**WHAT IS REQUIRED**. Your job is to report every line of the entries that has "none".

┏━━

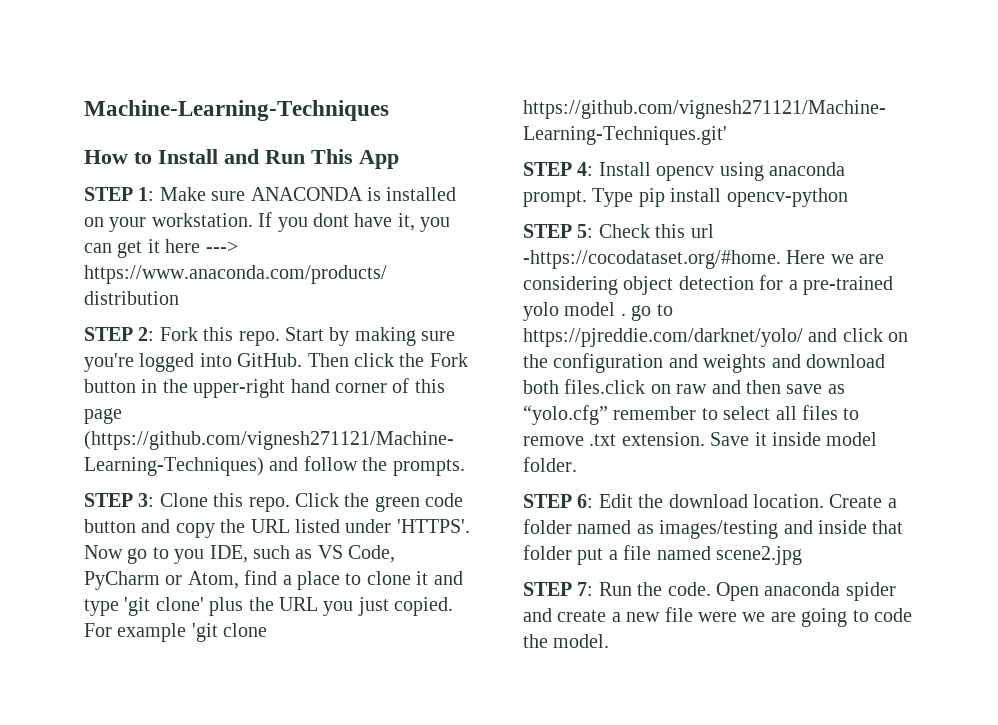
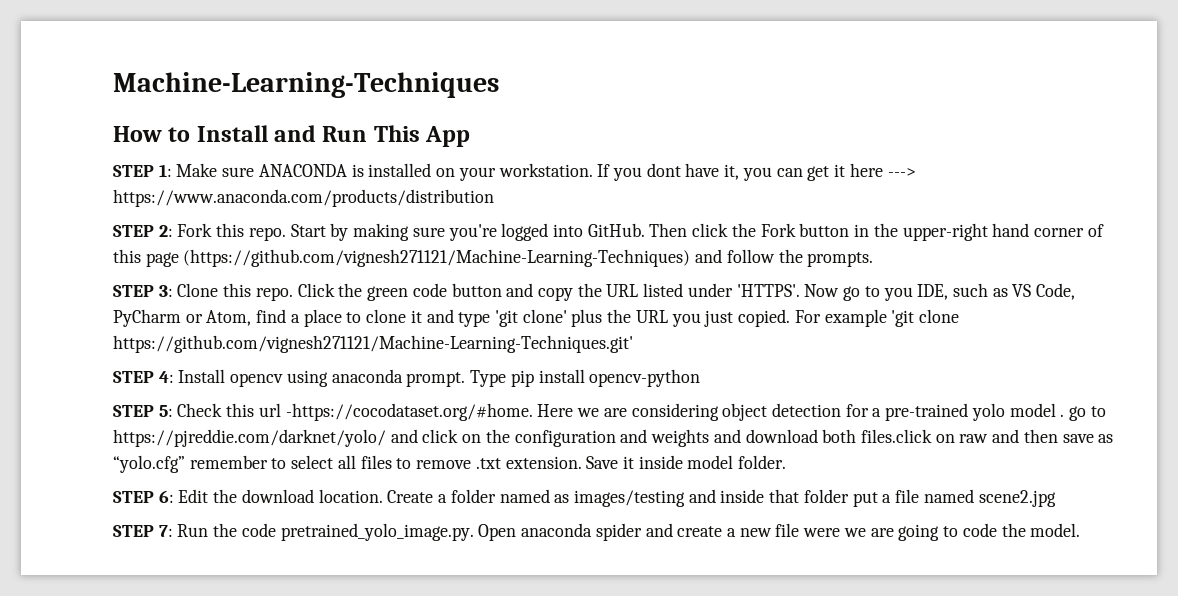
[667,582,711,596] code. -> [241,523,474,541] code pretrained_yolo_image.py.

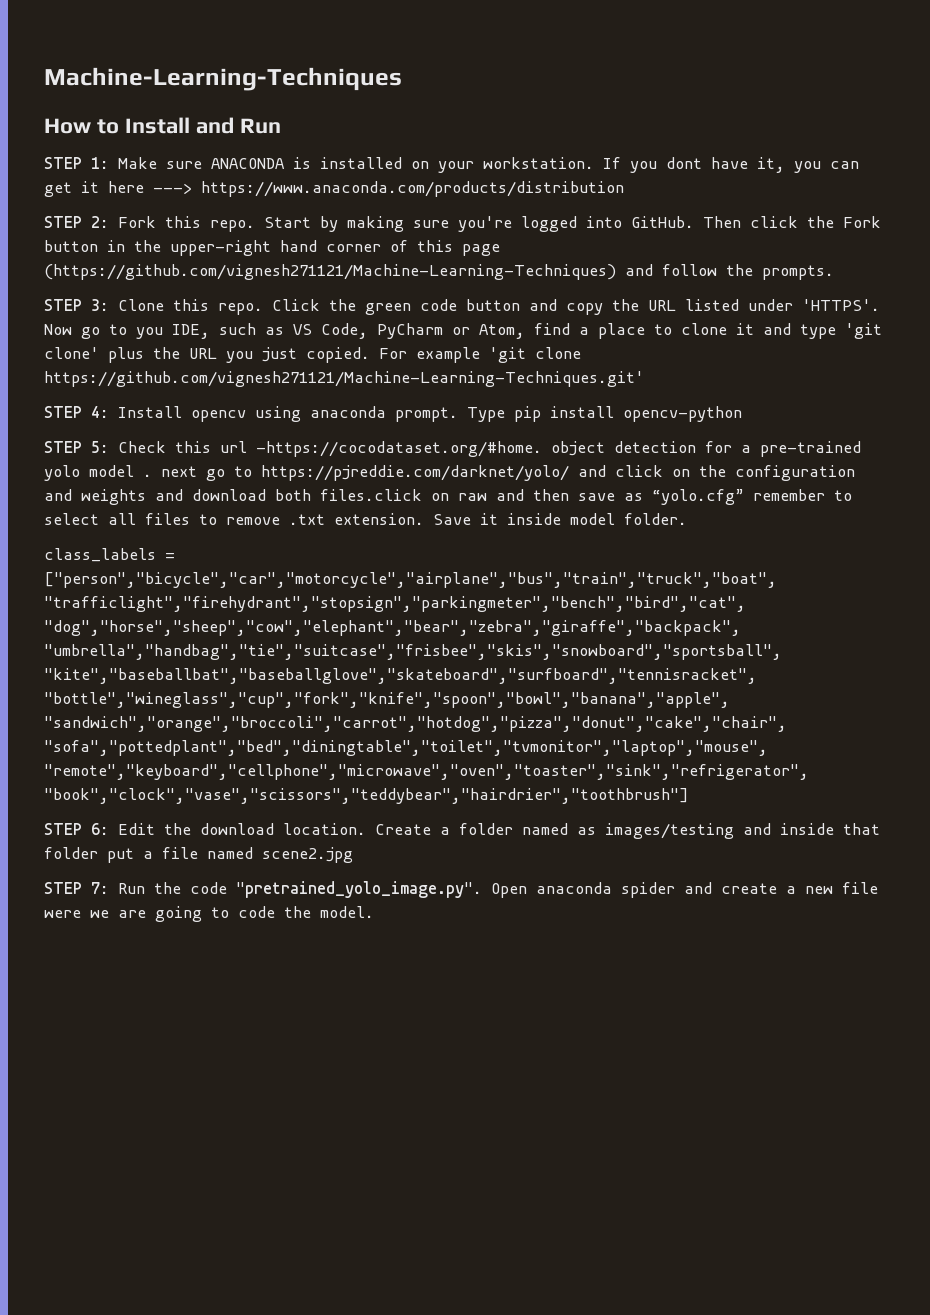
[373,125,471,147] This App -> (281, 126) none
[537,403,719,421] Here we are considering -> (542, 449) none
(1065, 415) none -> [161,466,197,477] next
(787, 462) none -> [44,548,175,562] [44,572,777,588] [44,596,746,612] [44,620,741,636] [44,644,782,660] [44,668,757,684] [44,692,730,708] [44,716,787,732] [44,740,768,756] [44,764,809,780] [44,788,689,804] // class_labels = ["person","bicycle","car","motorcycle","airplane","bus","train","truck","boat", "trafficlight","firehydrant","stopsign","parkingmeter","bench","bird","cat", "dog","horse","sheep","cow","elephant","bear","zebra","giraffe","backpack", "umbrella","handbag","tie","suitcase","frisbee","skis","snowboard","sportsball", "kite","baseballbat","baseballglove","skateboard","surfboard","tennisracket", "bottle","wineglass","cup","fork","knife","spoon","bowl","banana","apple", "sandwich","orange","broccoli","carrot","hotdog","pizza","donut","cake","chair", "sofa","pottedplant","bed","diningtable","toilet","tvmonitor","laptop","mouse", "remote","keyboard","cellphone","microwave","oven","toaster","sink","refrigerator", "book","clock","vase","scissors","teddybear","hairdrier","toothbrush"]
[280,523,474,541] pretrained_yolo_image.py. -> [236,881,482,898] "pretrained_yolo_image.py".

┗━━

**ANSWER FOR THIS EXERCISE**.
[373,125,471,147] This App -> (281, 126) none
[537,403,719,421] Here we are considering -> (542, 449) none
(1065, 415) none -> [161,466,197,477] next
(787, 462) none -> [44,548,175,562] [44,572,777,588] [44,596,746,612] [44,620,741,636] [44,644,782,660] [44,668,757,684] [44,692,730,708] [44,716,787,732] [44,740,768,756] [44,764,809,780] [44,788,689,804] // class_labels = ["person","bicycle","car","motorcycle","airplane","bus","train","truck","boat", "trafficlight","firehydrant","stopsign","parkingmeter","bench","bird","cat", "dog","horse","sheep","cow","elephant","bear","zebra","giraffe","backpack", "umbrella","handbag","tie","suitcase","frisbee","skis","snowboard","sportsball", "kite","baseballbat","baseballglove","skateboard","surfboard","tennisracket", "bottle","wineglass","cup","fork","knife","spoon","bowl","banana","apple", "sandwich","orange","broccoli","carrot","hotdog","pizza","donut","cake","chair", "sofa","pottedplant","bed","diningtable","toilet","tvmonitor","laptop","mouse", "remote","keyboard","cellphone","microwave","oven","toaster","sink","refrigerator", "book","clock","vase","scissors","teddybear","hairdrier","toothbrush"]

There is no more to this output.